الخميس، 9 فبراير 2012

Exploring Mindfulness And Meditation

In our every day lives, we are all guilty of neglecting our minds, allowing our brains to be lulled into a lazy, neglected, and unaware state. It is as if we are allowing ourselves to be sculpted by bland and repetitive consumerism, our individuality being chiselled away by a tedium we cannot even be bothered to challenge with any will.

Life need not be like that. We are each blessed with a powerful mind; but normally people have forgotten or, most likely, never even knew how, to use it. It is such a waste of our own greatest resource.

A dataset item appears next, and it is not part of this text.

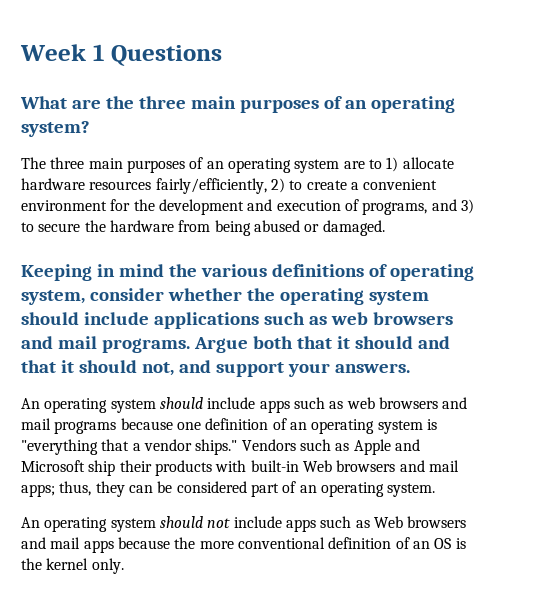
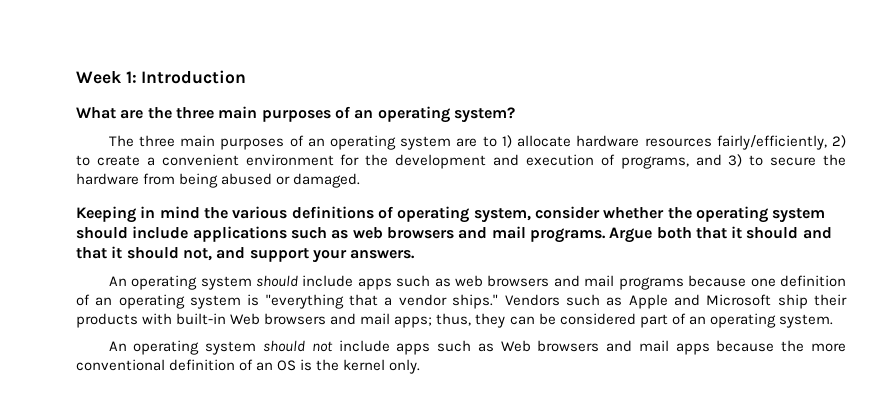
- Week 1 Questions
+ Week 1: Introduction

One way to start to extricate ourselves from the mindless quicksand is to gently exercise our minds, using mindfulness and meditation as a way of bringing ourselves more emphatically into the real world, and start the process of exercising control over our minds and our lives.

Creating a mindfulness meditation is a gentle but powerful exercise. But how do you go about it?

A Simple Mindfulness Meditation Exercise

As with any meditation session, you need to get into a relaxed and comfortable position, eyes closed, and then commence with deep nasal breathing, focusing your thoughts on the breathing to ease yourself into a meditative state.

Once you feel that you are calmed by your breathing and that your breath is under your rhythmic control, then you can move on to focusing on your own body, a part at a time. I was first taught this at yoga class, where we were taught to concentrate first of all on the left foot, focusing on it from a position above ourselves. Then move up the body slowly, left ankle, knee, thigh and so on. When reaching your head, you then do the same in reverse on the other side of the body: right shoulder, right elbow, right hand and so on.

Once you have completed your tour of your own body, as if you were someone else examining it, then it is time to open your eyes and increase your mindfulness of your surroundings.

To do this, focus on any object in the room; it does not have to be anything special: a cup on the coffee table, a vase, a plastic flower, anything. Try to maintain that focus for half a minute, and then move on to any other object. You can repeat this several times, always maintaining a focus on your own body and your own breathing, creating a triple harmony with each object on which you focus.

By using this simple mindfulness meditation you are increasing awareness both of yourself and your surroundings, in a very gentle and easy way. It can serve as a prelude to some mental task, as well as being part of an ongoing mindfulness campaign to strengthen and expand the use of your own mind.

For example, most days I write, but sometimes I just do not seem able to concentrate on what I am supposed to be writing about. I find this type of exercise, even just for 10 minutes, will snap me out of that inexplicable malaise, and I can get right on and write what I should have written earlier.